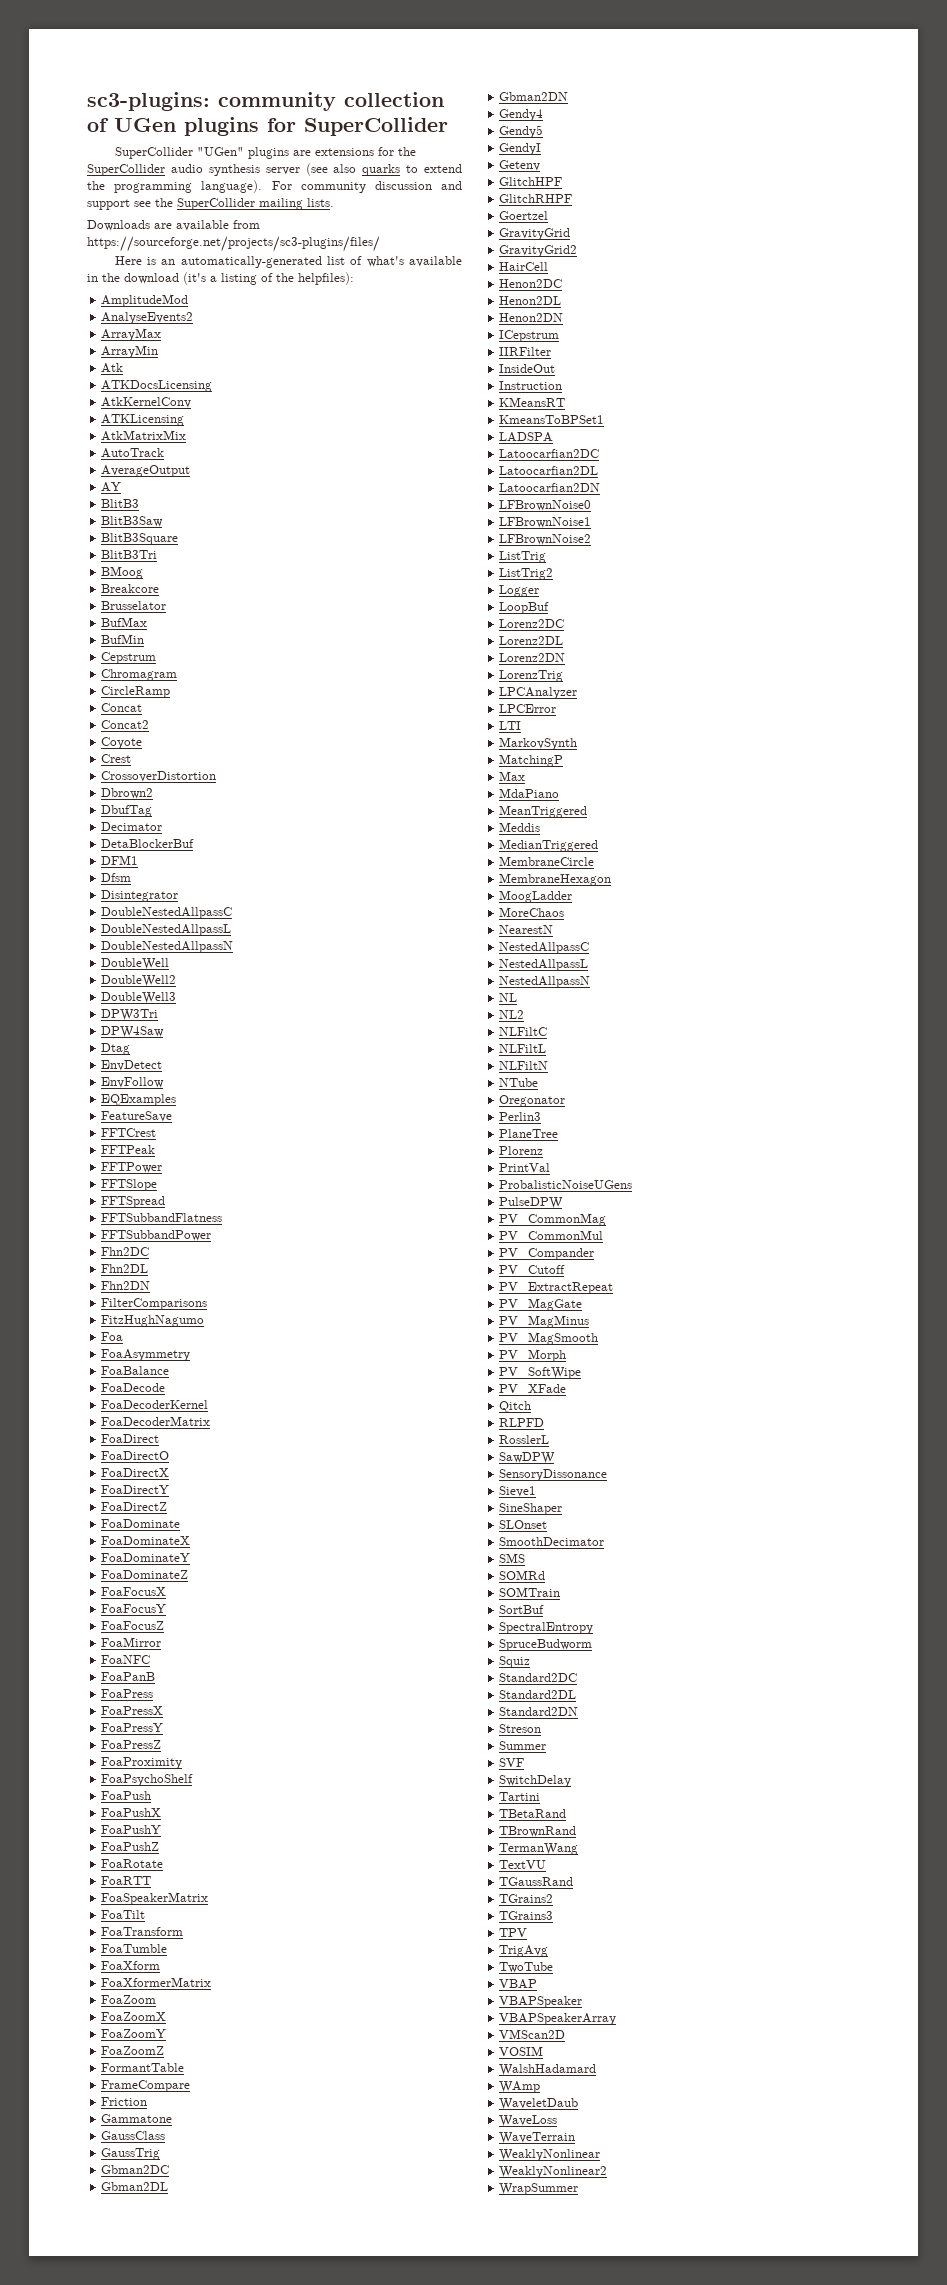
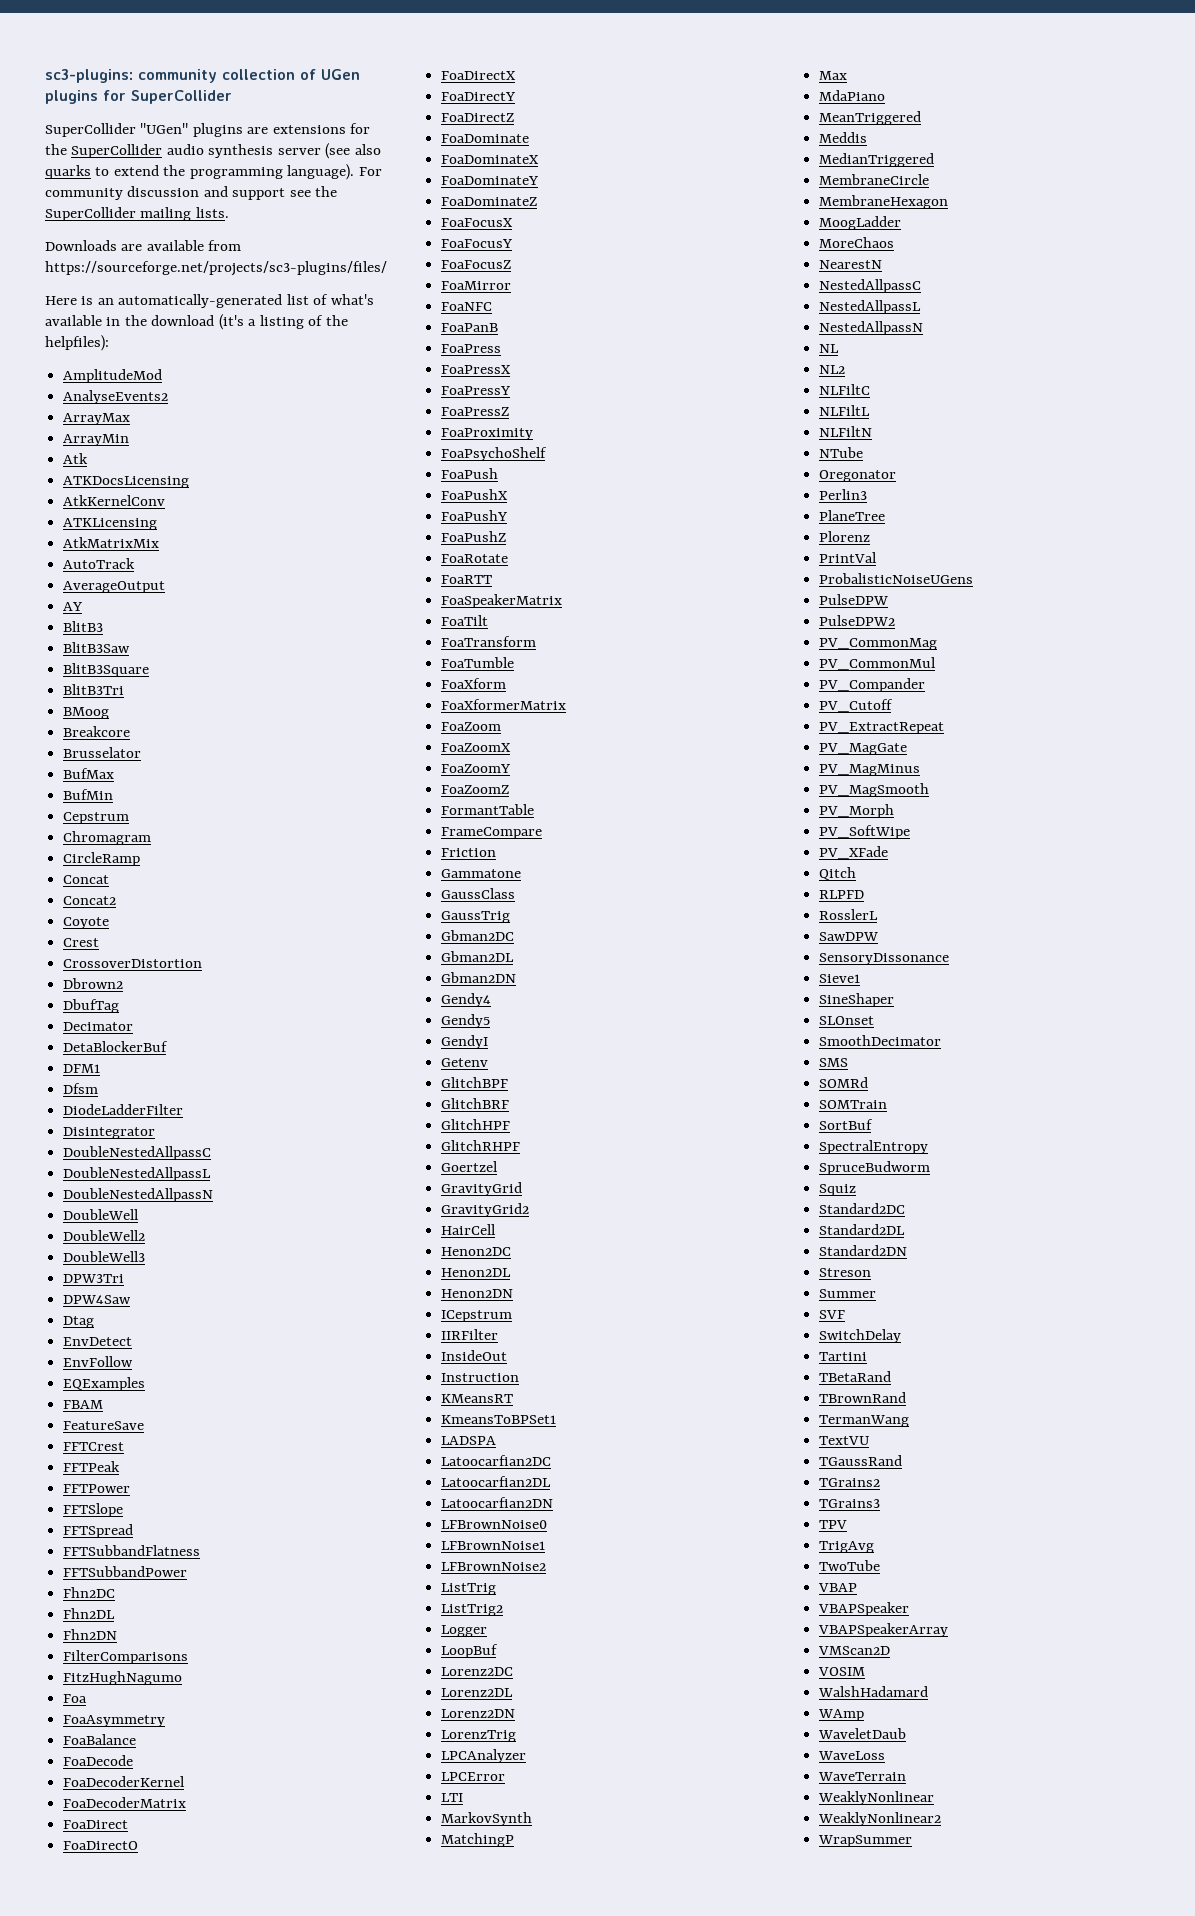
(132, 877) none -> [63,1104,184,1115] // DiodeLadderFilter
(177, 1100) none -> [63,1400,104,1409] // FBAM
(541, 165) none -> [441,1077,509,1088] [441,1098,510,1109] // GlitchBPF // GlitchBRF
(564, 1203) none -> [819,615,896,626] // PulseDPW2

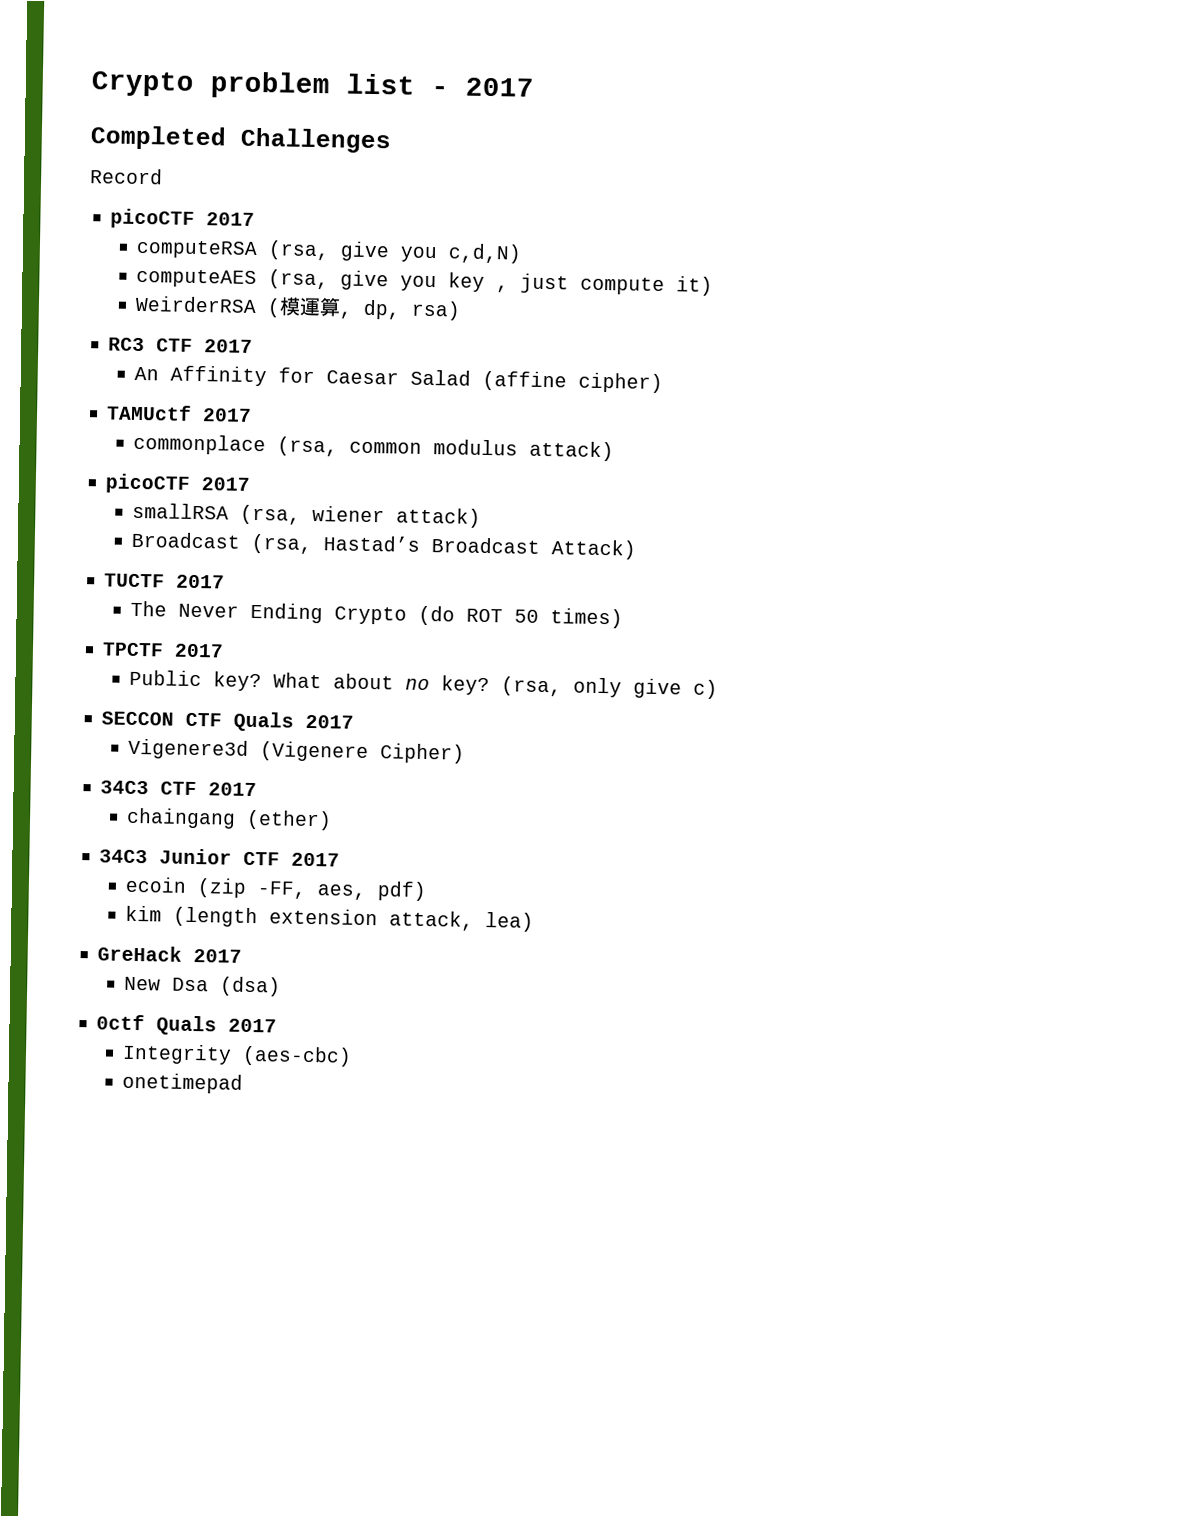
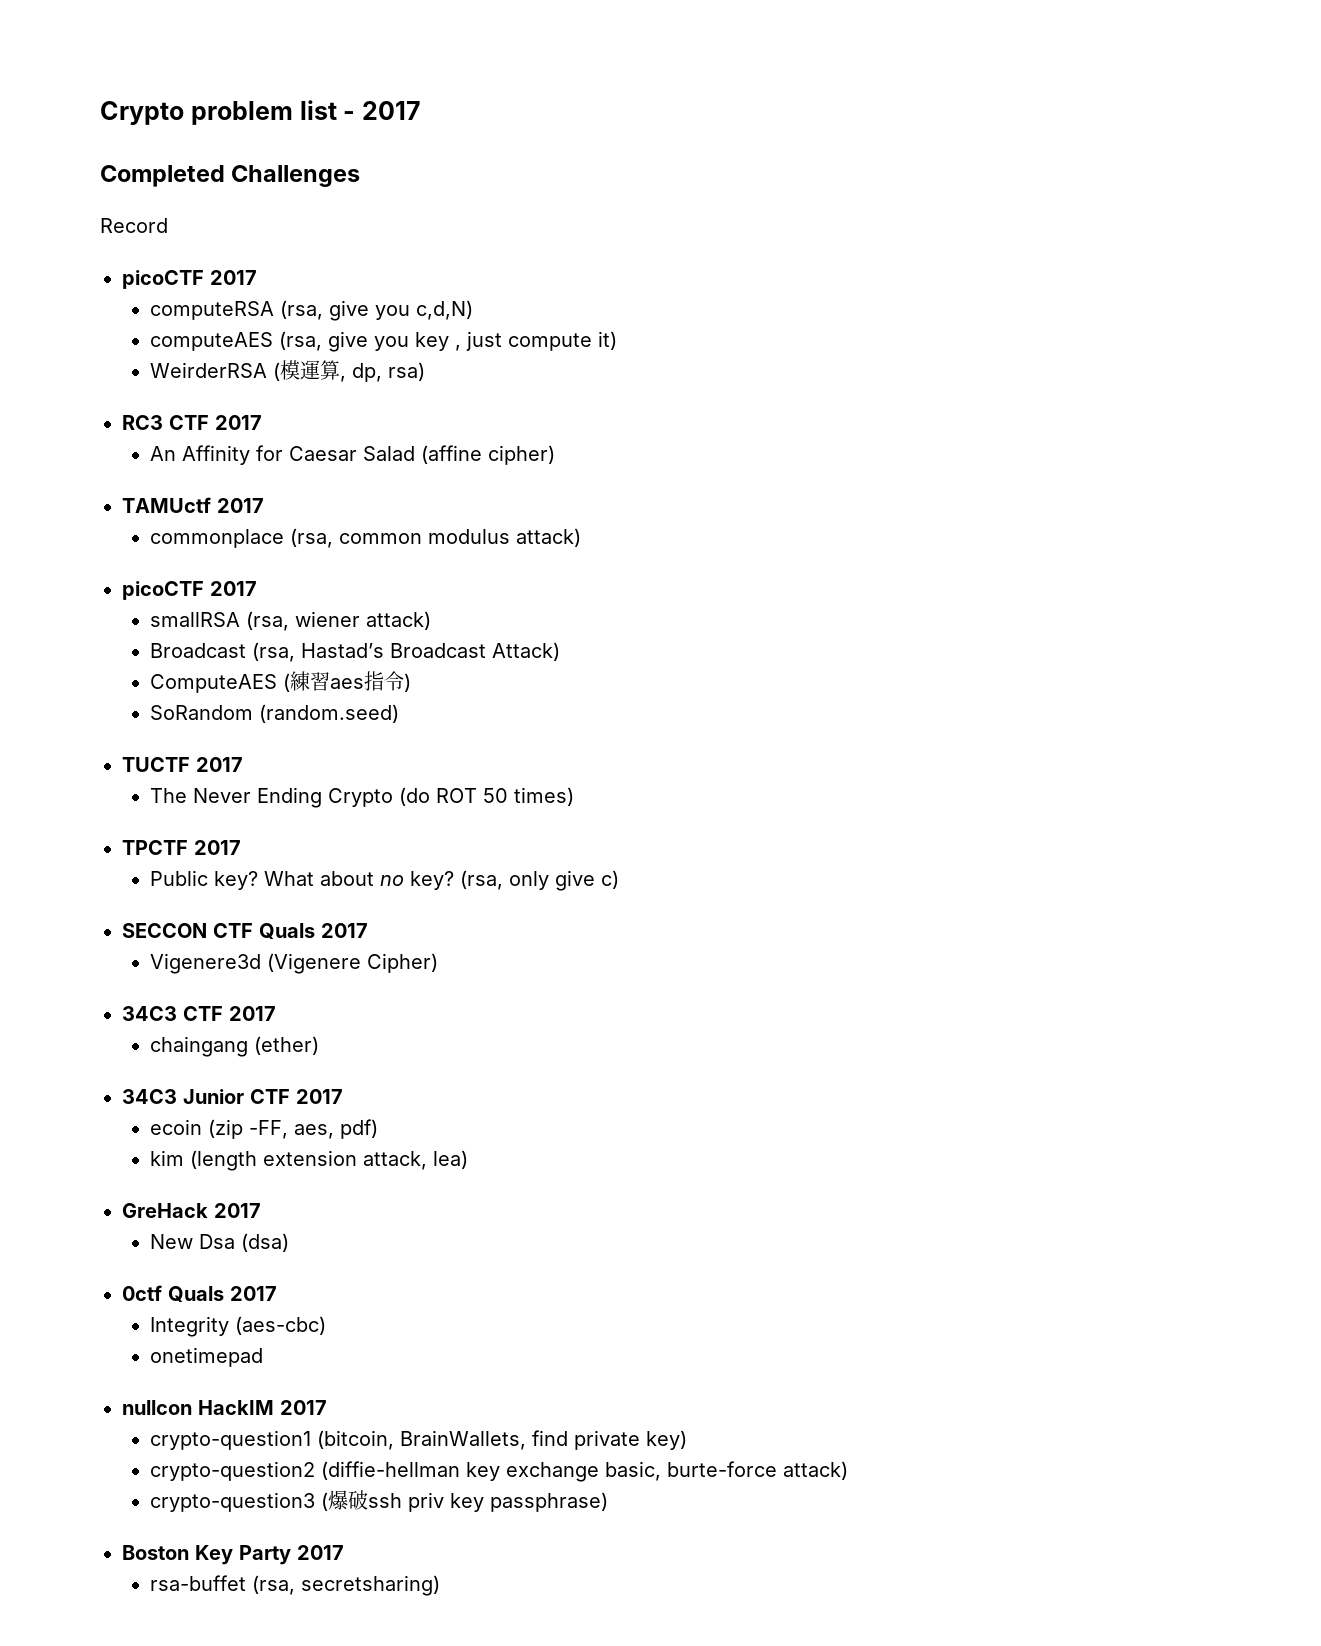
(637, 549) none -> [149,671,411,693] [149,704,399,723] // ComputeAES (練習aes指令) // SoRandom (random.seed)
(244, 1083) none -> [122,1400,327,1415] [149,1430,687,1450] [149,1461,848,1482] [149,1490,608,1512] [122,1545,344,1565] [149,1575,440,1596] // nullcon HackIM 2017 // crypto-question1 (bitcoin, BrainWallets, find private key) // crypto-question2 (diffie-hellman key exchange basic, burte-force attack) // crypto-question3 (爆破ssh priv key passphrase) // Boston Key Party 2017 // rsa-buffet (rsa, secretsharing)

· · ·

REQUIRED WORK:
Set down exactly the lines from the one that contains "(637, 549) none" to the final line above, both included, and nothing more.

RESPONSE AREA:
(637, 549) none -> [149,671,411,693] [149,704,399,723] // ComputeAES (練習aes指令) // SoRandom (random.seed)
(244, 1083) none -> [122,1400,327,1415] [149,1430,687,1450] [149,1461,848,1482] [149,1490,608,1512] [122,1545,344,1565] [149,1575,440,1596] // nullcon HackIM 2017 // crypto-question1 (bitcoin, BrainWallets, find private key) // crypto-question2 (diffie-hellman key exchange basic, burte-force attack) // crypto-question3 (爆破ssh priv key passphrase) // Boston Key Party 2017 // rsa-buffet (rsa, secretsharing)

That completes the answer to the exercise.